A-2. Edge part The edge part is a block copolymer containing a polymer block (A) having a structure derived from an aromatic vinyl compound as a repeating unit and a polymer block (B) having a structure derived from a conjugated diene as a repeating unit. Polymer having repeating unit of at least one thermoplastic polymer (I) selected from polymer (Ia) and hydrogenated product (Ib) of the block copolymer, and structure derived from olefin compound A block copolymer (II) containing a block (C) and a polymer block (D) having a structure derived from a (meth) acrylic compound as a repeating unit. Thus, by using a specific polymer in combination, an edge portion having low hardness and excellent elongation and excellent adhesion to the diaphragm portion can be obtained.

  The block copolymer (Ia) includes a polymer block (A) having a structure derived from an aromatic vinyl compound as a repeating unit and a polymer block (B) having a structure derived from a conjugated diene as a repeating unit. including. There is no restriction | limiting in the arrangement | sequence of a block, For example, it can be a diblock copolymer or a triblock copolymer, Preferably it is a triblock copolymer. The content of the polymer block (A) in the block copolymer (Ia) is preferably 10% by mass to 70% by mass, more preferably 20% by mass to 65% by mass. There is no restriction | limiting in the weight average molecular weight of a block copolymer (Ia), For example, it can be 60,000-400,000.

  Examples of the aromatic vinyl compound include styrene, methyl styrene, ethyl styrene, propyl styrene, isopropyl styrene, butyl styrene, tert-butyl styrene, dimethyl styrene, etc., alkyl styrene, methoxy styrene, etc. alkoxy styrene, phenyl styrene, divinyl benzene, etc. Is mentioned. Of these, styrene can be preferably used. The aromatic vinyl compound may be used alone or in combination of two or more.

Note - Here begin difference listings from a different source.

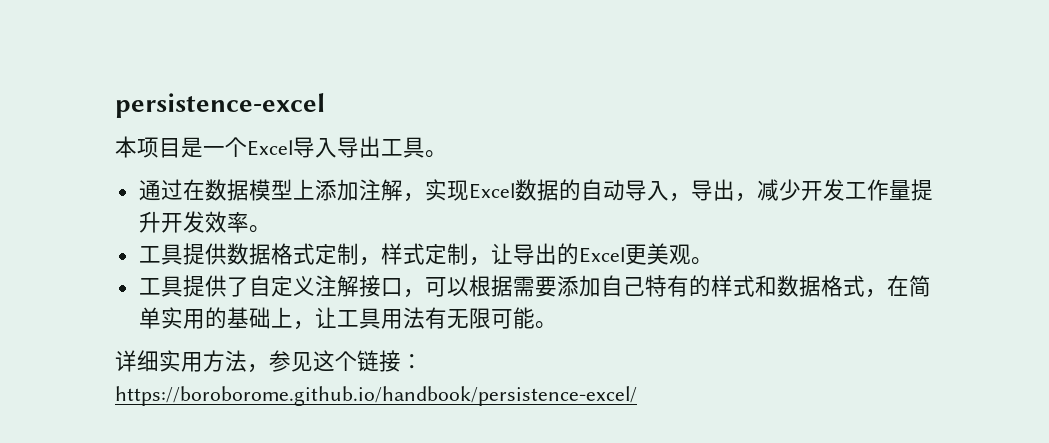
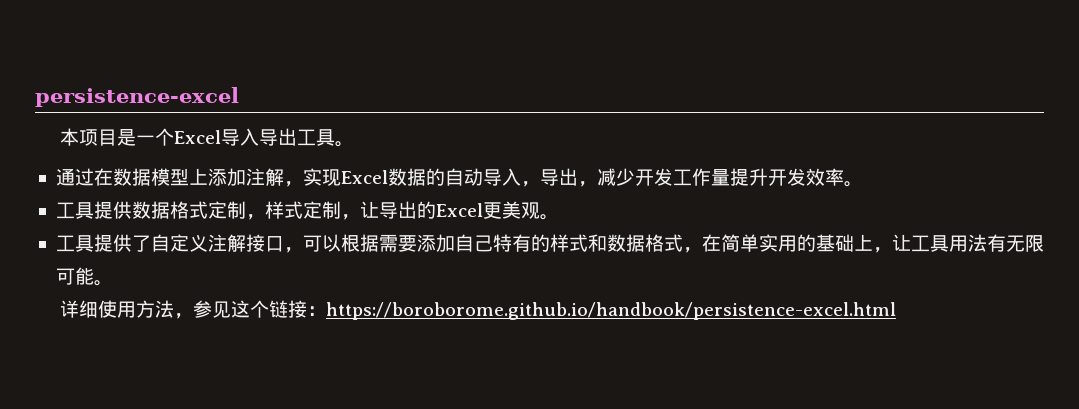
- 详细实用方法，参见这个链接：https://boroborome.github.io/handbook/persistence-excel/
+ 详细使用方法，参见这个链接：https://boroborome.github.io/handbook/persistence-excel.html

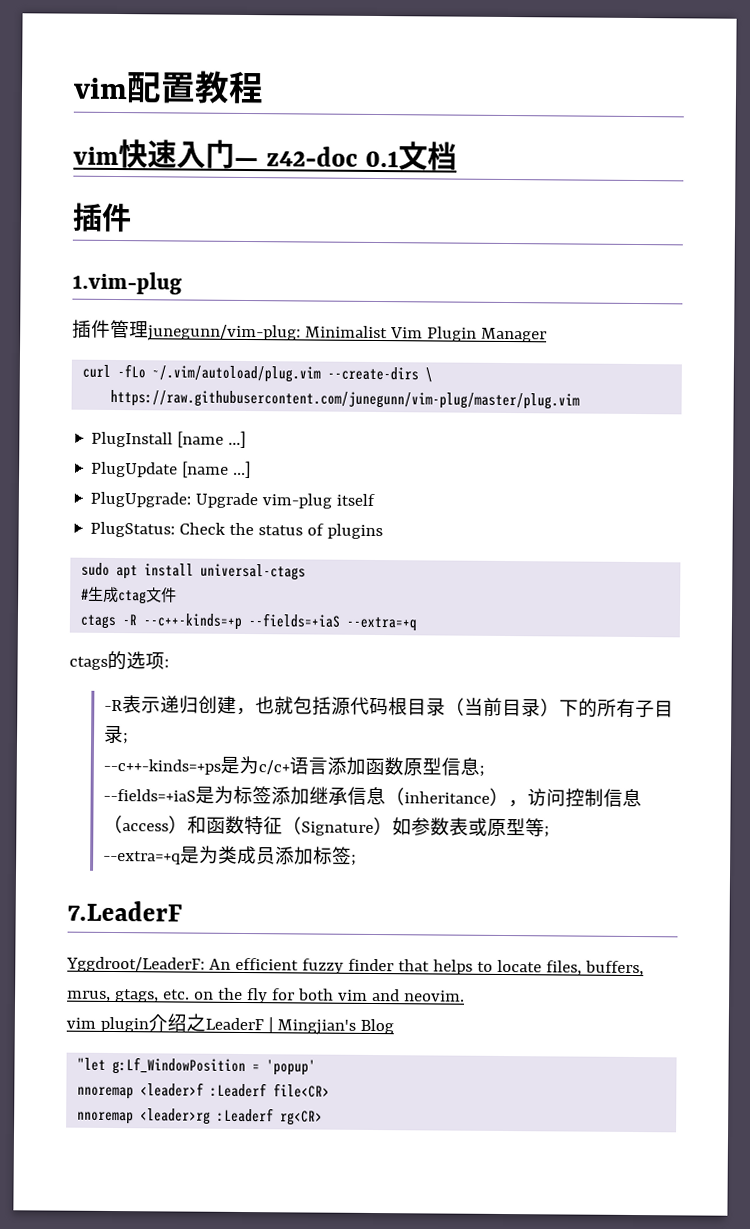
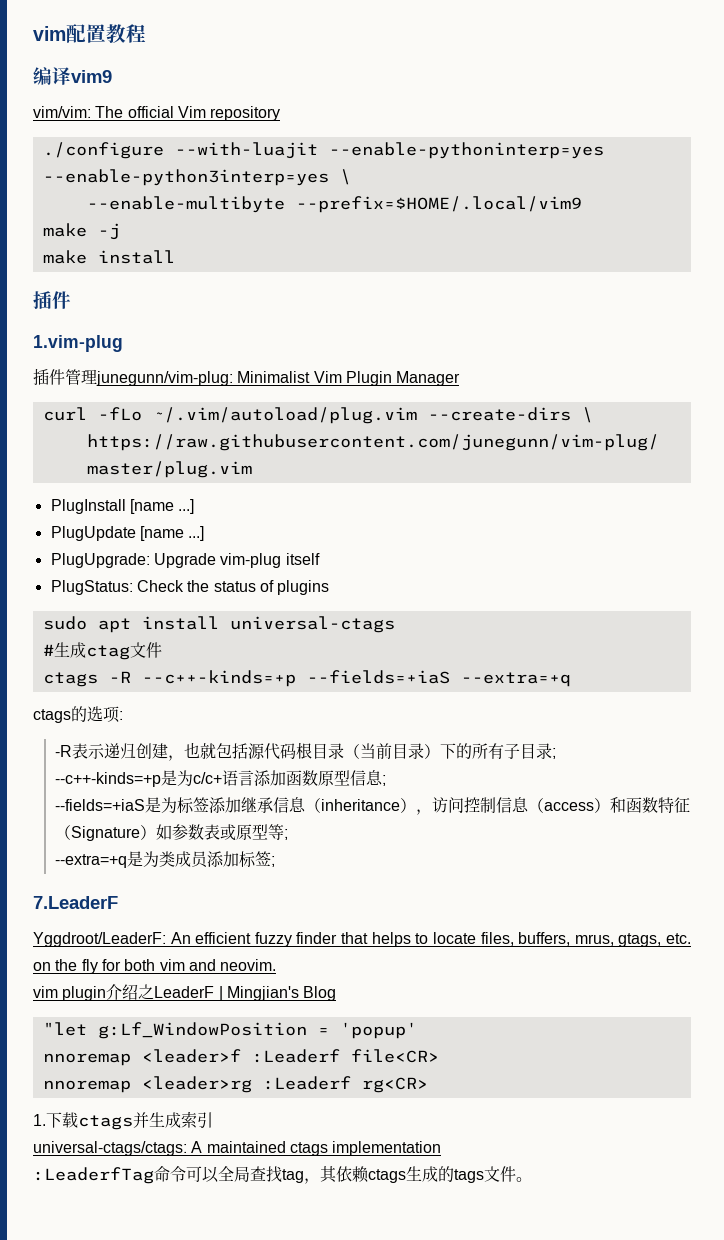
- vim快速入门— z42-doc 0.1文档
+ 编译vim9
+ vim/vim: The official Vim repository
+ ./configure --with-luajit --enable-pythoninterp=yes --enable-python3interp=yes \
+ --enable-multibyte --prefix=$HOME/.local/vim9
+ make -j
+ make install
- --c++-kinds=+ps是为c/c+语言添加函数原型信息;
+ --c++-kinds=+p是为c/c+语言添加函数原型信息;
+ 1.下载ctags并生成索引
+ universal-ctags/ctags: A maintained ctags implementation
+ :LeaderfTag命令可以全局查找tag，其依赖ctags生成的tags文件。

  Examples of the conjugated diene include isoprene, butadiene, pentadiene, hexadiene, heptadiene and the like. Of these, isoprene, butadiene, and hexadiene can be preferably used. Conjugated dienes may be used alone or in combination of two or more.

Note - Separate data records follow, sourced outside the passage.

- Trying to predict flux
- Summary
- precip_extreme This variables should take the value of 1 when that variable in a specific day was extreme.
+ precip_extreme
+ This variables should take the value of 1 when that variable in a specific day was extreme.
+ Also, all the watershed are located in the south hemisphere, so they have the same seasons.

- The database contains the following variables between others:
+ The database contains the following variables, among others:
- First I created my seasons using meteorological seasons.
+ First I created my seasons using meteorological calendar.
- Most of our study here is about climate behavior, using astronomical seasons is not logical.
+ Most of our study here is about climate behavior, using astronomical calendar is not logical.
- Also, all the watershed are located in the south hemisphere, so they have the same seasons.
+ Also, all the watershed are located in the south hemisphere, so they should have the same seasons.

  The block copolymer (Ia) can be obtained according to any appropriate production method using an aromatic vinyl compound and a conjugated diene. In addition, for example, a commercially available product such as an unhydrogenated product name “Hiblar” (manufactured by Kuraray Co., Ltd.) can be used.

  The hydrogenation rate of the hydrogenated product (Ib) is preferably 70% or more with respect to the number of moles of unsaturated double bonds in the polymer block (B) of the block copolymer (Ia). More preferably, it is 80% or more, and particularly preferably 90% to 100%. With such a hydrogenation rate, an edge portion having low hardness and excellent elongation can be obtained more suitably.

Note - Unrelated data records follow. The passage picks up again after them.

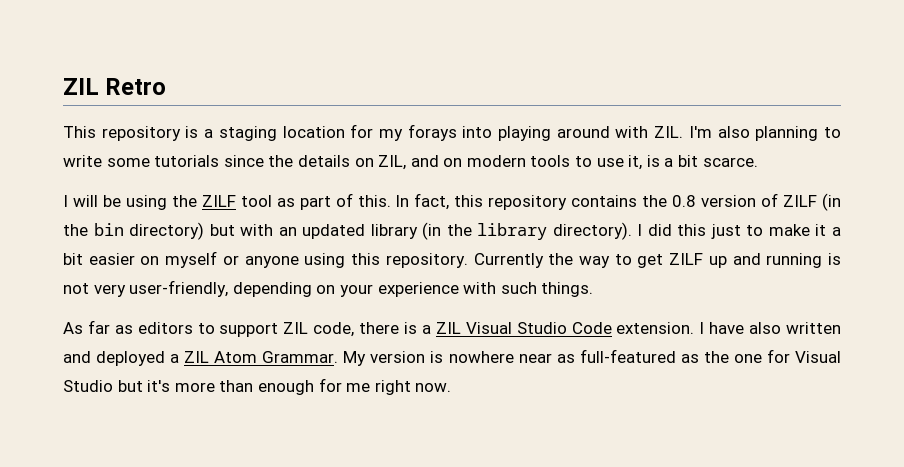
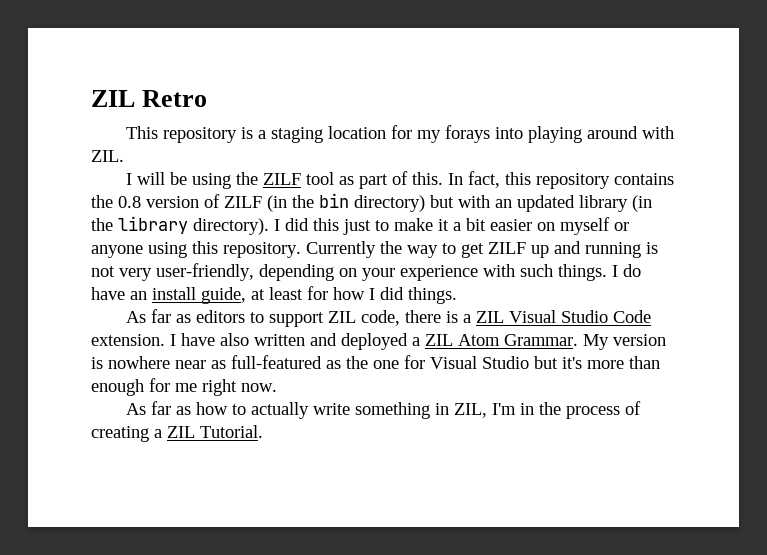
- This repository is a staging location for my forays into playing around with ZIL. I'm also planning to write some tutorials since the details on ZIL, and on modern tools to use it, is a bit scarce.
+ This repository is a staging location for my forays into playing around with ZIL.
+ I do have an install guide, at least for how I did things.
+ As far as how to actually write something in ZIL, I'm in the process of creating a ZIL Tutorial.

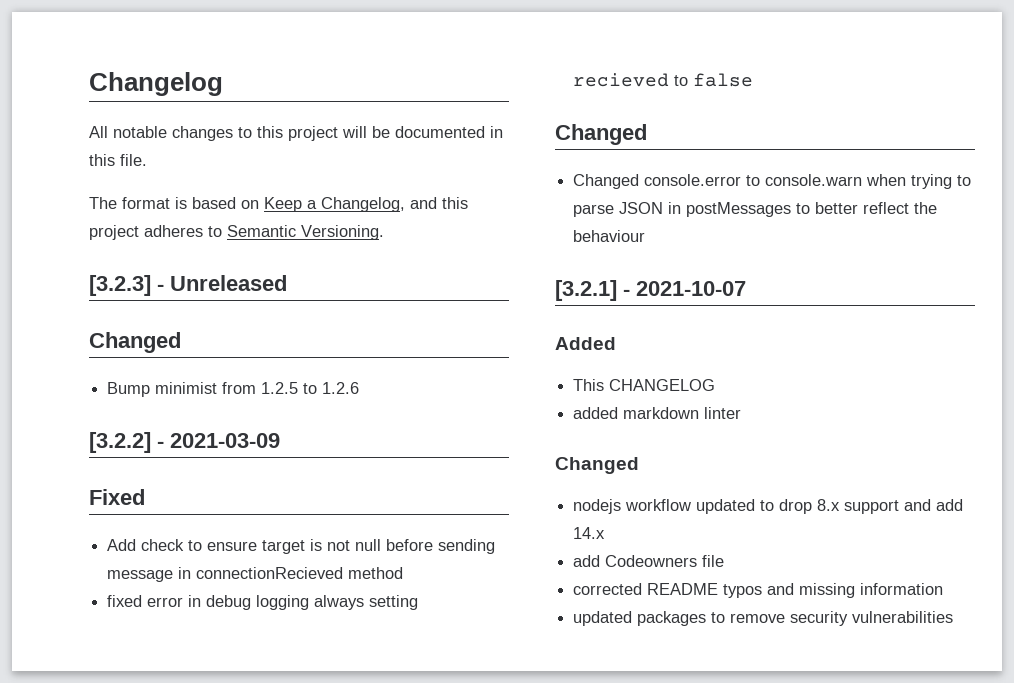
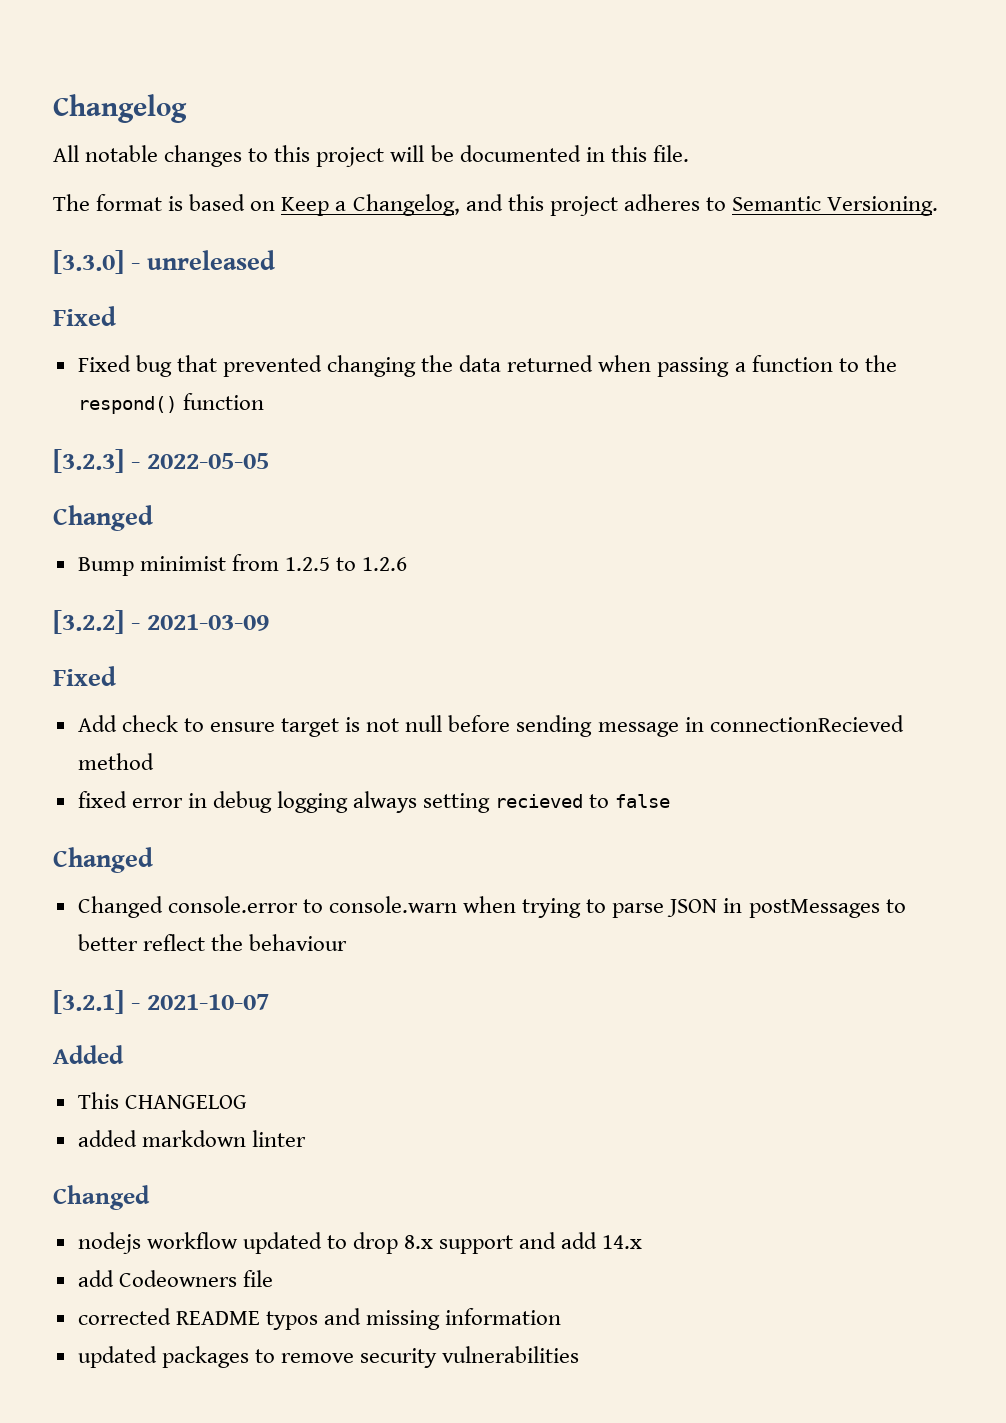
+ [3.3.0] - unreleased
+ Fixed
+ Fixed bug that prevented changing the data returned when passing a function to the respond() function
- [3.2.3] - Unreleased
+ [3.2.3] - 2022-05-05

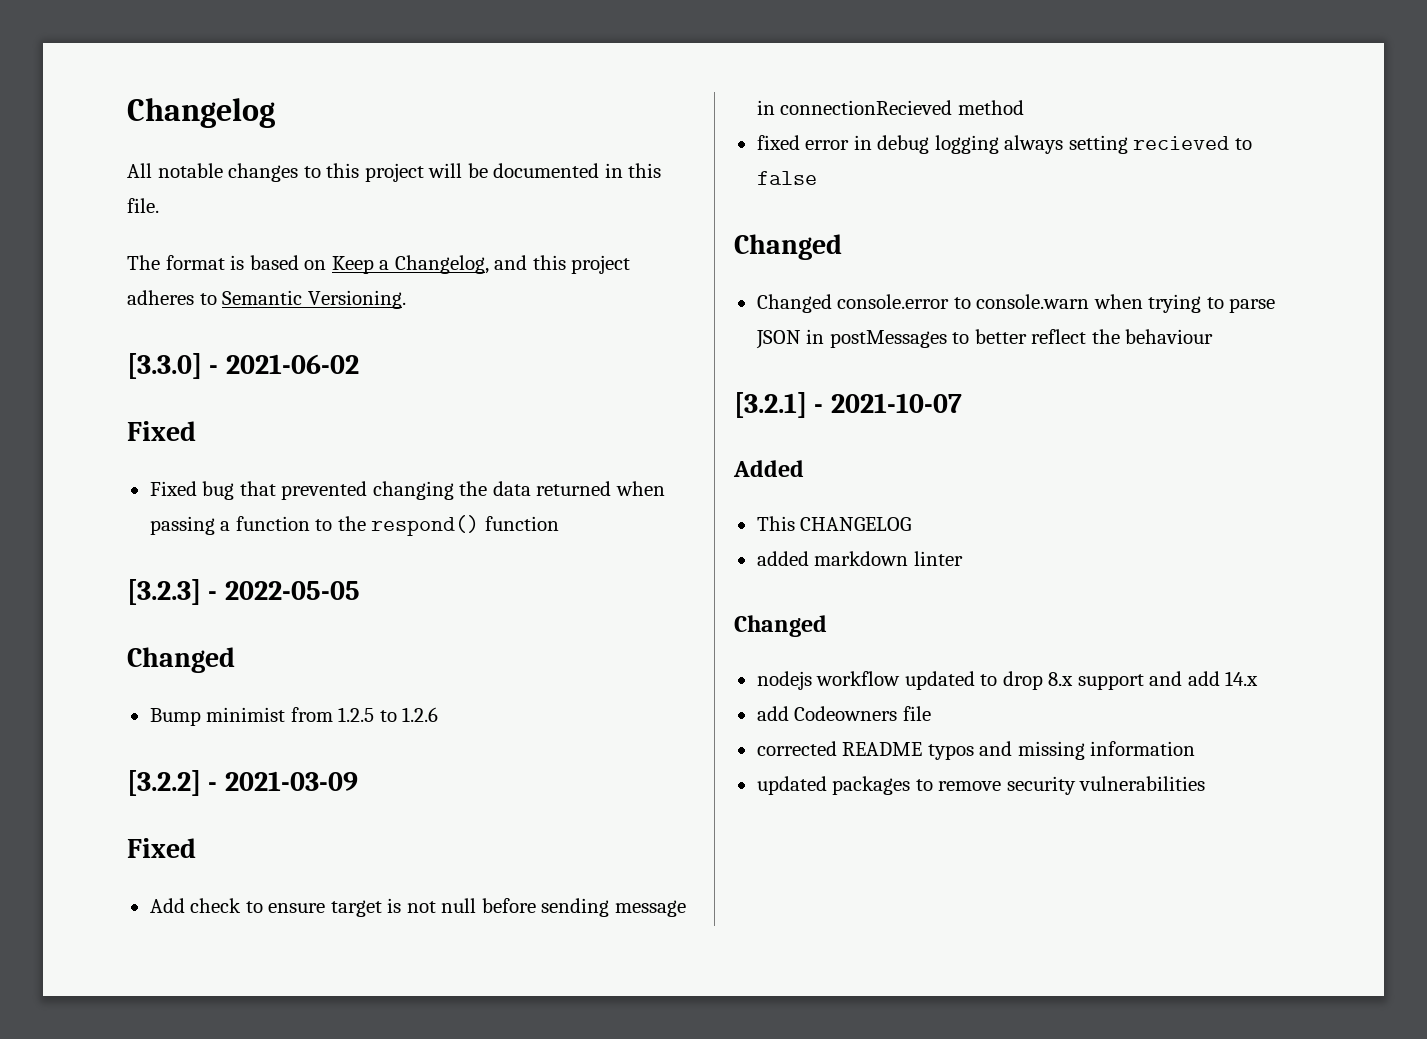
- [3.3.0] - unreleased
+ [3.3.0] - 2021-06-02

  The block copolymer (II) includes a polymer block (C) having a structure derived from an olefin compound as a repeating unit and a polymer block (D) having a structure derived from a (meth) acrylic compound as a repeating unit. including. There is no restriction | limiting in the arrangement | sequence of a block, For example, a diblock copolymer or a triblock copolymer may be sufficient, Preferably it is a diblock copolymer. The content of the polymer block (C) in the block copolymer (II) is preferably 20% by mass to 70% by mass, and more preferably 40% by mass to 60% by mass. There is no restriction | limiting in the weight average molecular weight of block copolymer (II), For example, it may be 300-100,000.

  Examples of the olefin compound include ethylene, propylene, isobutylene, 1-butene, isobutene, pentene, and methylpentene. Of these, propylene can be preferably used. This is because the balance of strength, light weight, and versatility is excellent.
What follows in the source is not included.